| Data for the task |
________________________
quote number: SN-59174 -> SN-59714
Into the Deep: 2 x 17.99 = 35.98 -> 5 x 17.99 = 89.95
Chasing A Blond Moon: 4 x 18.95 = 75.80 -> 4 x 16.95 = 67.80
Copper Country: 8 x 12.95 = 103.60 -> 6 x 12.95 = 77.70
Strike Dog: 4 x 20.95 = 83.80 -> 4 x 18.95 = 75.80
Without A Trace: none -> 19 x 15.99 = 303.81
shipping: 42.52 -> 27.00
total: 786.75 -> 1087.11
________________________
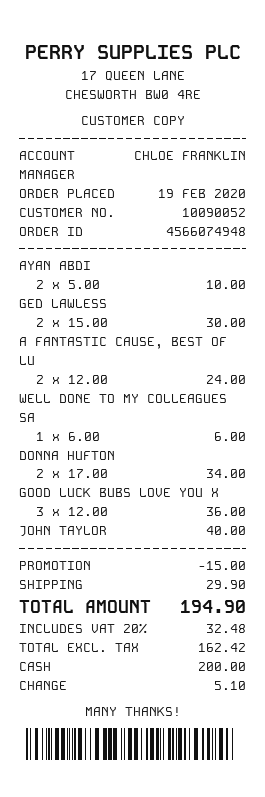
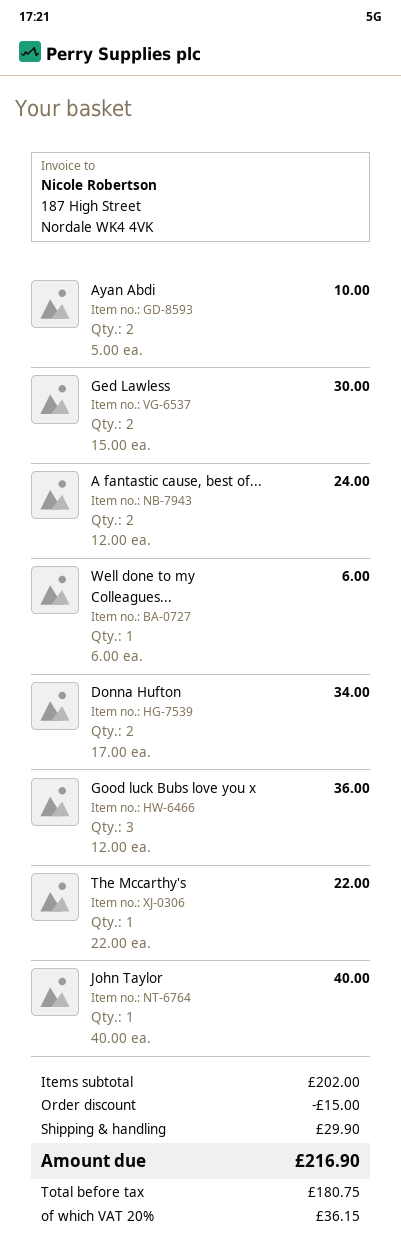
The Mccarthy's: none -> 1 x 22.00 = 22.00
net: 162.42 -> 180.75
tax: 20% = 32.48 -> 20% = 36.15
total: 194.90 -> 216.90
________________________
| The task |
For this task, write out exactly the lines of the entries above, starting at the line with "Without A Trace: none -> 19 x 15.99 = 303.81" and ending at the line with "total: 786.75 -> 1087.11", both included, and no others.

| Exercise response |
Without A Trace: none -> 19 x 15.99 = 303.81
shipping: 42.52 -> 27.00
total: 786.75 -> 1087.11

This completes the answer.